Por Roberto Marra
La deshumanización nos corre, nos persigue, nos toca con su “varita mágica” del horror, nos compromete con lo diabólico, nos hace cómplices de los relatos más obscenos de su comunicación tergiversadora, nos arrastra al tiempo de las cavernas, nos destruye el sentido solidario, nos almacena en sus redes (anti)sociales para convertirnos en masa desclasada y estupidizada. Pocos se salvan de sus mentiras, programadas desde los centros de la perversión mediática. Casi nadie se resiste a sus llamados a la inacción frente al dolor ajeno, menos ante los agravios de los que ejercen con vileza los cargos de supuesta representatividad, fabricados con las armas de la pena cotidiana, la miseria generalizada y la desidia dirigencial.
Convertidos en simples sumatorias de individuos, amontonados en rincones de pobrezas eternizadas, pasan sus “desvidas” millones de embaucados con promesas de derrames para dentro de un tiempo nunca definido. A pesar de ello, aplauden como focas a sus verdugos, sumidos en la degradación de sus conciencias, atravesados por odios contra quienes les ordenan sentirlos desde los megáfonos de la estulticia. Son descartes de la sinrazón, productos eliminables cuando ya no sirvan para sus objetivos de acumulaciones infinitas, esclavos modernos a quienes ni siquiera les otorgan el elemental beneficio del alimento o el abrigo.
Decenas de supuestos “dirigentes populares” discursean con falsías repugnantes, repiten consignas que no sienten de verdad, nos avisan que ellos serán quienes nos salvarán de lo que ayudaron a crear con sus cobardes modos institucionales. Repiten sus fórmulas electorales, se disputan las primacías sin escuchar a nadie más que a ellos mismos, ignoran con pasmosa ineptitud política las advertencias de los militantes, aplastan con los hechos sus propias promesas de democracias internas que no cumplen nunca, se autoreferencian maltratando la inteligencia popular hasta el paroxismo, recibiendo a cambio el lógico resultado de las urnas casi vacías, a la que ellos llaman, vilmente, “apatía”.
El coraje no se compra a la vuelta de la esquina. La inteligencia no nos cubre contra la cobardía.
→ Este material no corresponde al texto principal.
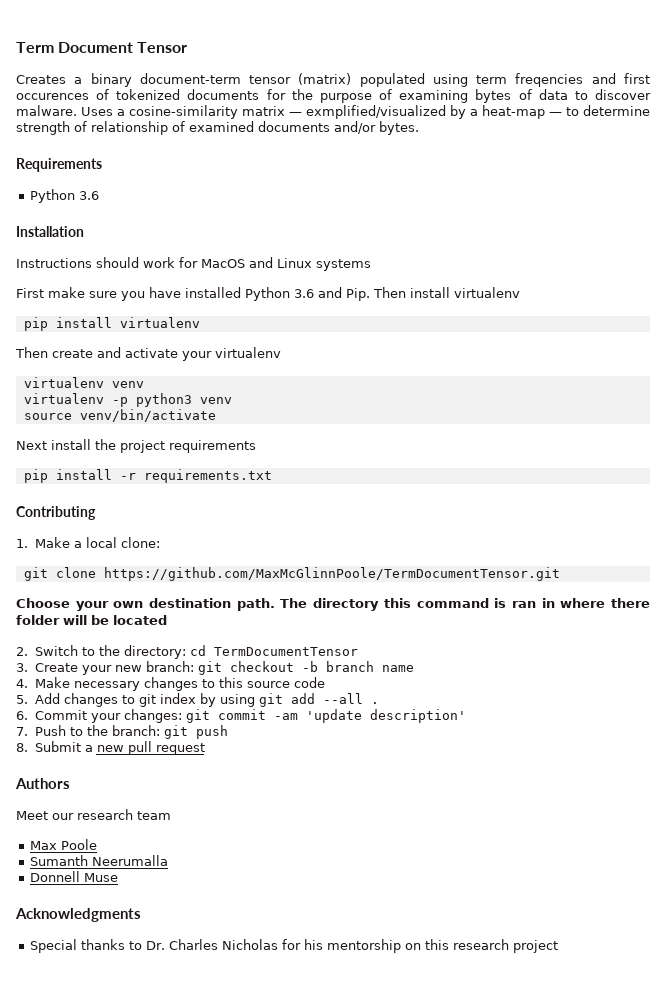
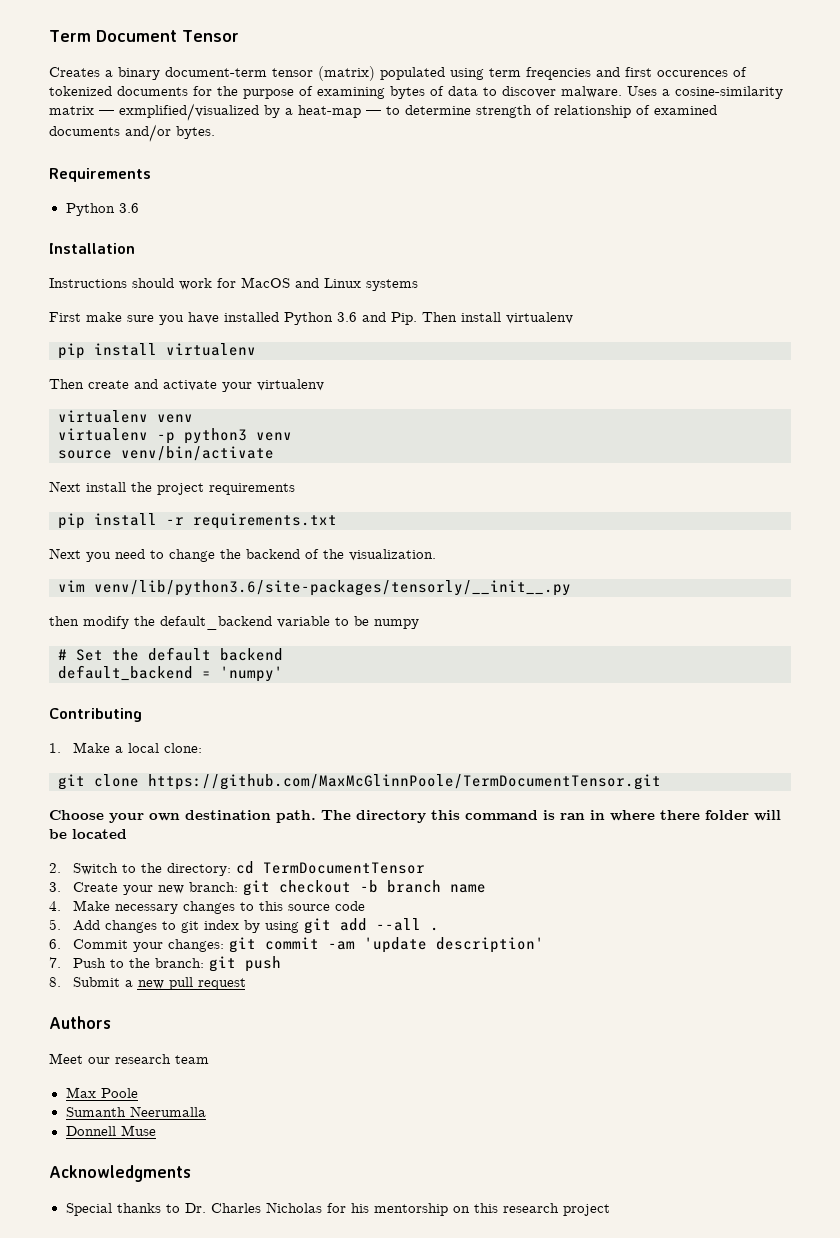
(272, 476) none -> [49,548,436,562] [58,580,571,596] [49,616,419,630] [58,647,283,661] [58,665,283,682] // Next you need to change the backend of the visualization. // vim venv/lib/python3.6/site-packages/tensorly/__init__.py // then modify the default_backend variable to be numpy // # Set the default backend // default_backend = 'numpy'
Los dramas populares no son suficientes alicientes para elevar nuestras conciencias, cuando miramos a través del cristal del opresor. Y los genocidios pasan a nuestro lado sin que los registremos, aplastándonos contra el barro de la miseria espiritual, exhibiendo nuestras propias degradaciones morales. Y seguimos el camino del horror programado, aún a costa de saber el destino preparado, distrayéndonos con mensajes delirantes y respuestas en estúpida consonancia con ellos. La escuela del “entretenimiento” funciona “7x24”, haciendo trizas los últimos vestigios de humanismo frente a los horrores transmitidos “en vivo y en directo”, sin reacciones manifiestas, sin respuestas solidarias, sin recuerdos de los tiempos donde el otro importaba tanto como uno.
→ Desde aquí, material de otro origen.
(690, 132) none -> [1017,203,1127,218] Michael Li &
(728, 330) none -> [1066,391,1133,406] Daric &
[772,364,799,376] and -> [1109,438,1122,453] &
Allí vamos, caminando por la senda de la deshumanización aterradora, sin levantar la voz de nuestros corazones, sin alcanzar el nivel de mínima capacidad de rebelión, intentando no molestar a los amos de las palabras, los que nos sentencian a la lenta muerte cotidiana, a la exclusión de los sueños más elementales de justicia, destituyendo el alma revolucionaria que supimos albergar en nuestras conciencias de otros tiempos.
Sólo nos aferramos a la miserable sobrevida, tiramos a un costado las utopías, atrapados por la búsqueda del mendrugo diario. Y nos olvidamos que somos una sociedad, para convertirnos en manso ganado que acepta subir al camión de la desesperanza, rumbo al matadero de la última dignidad.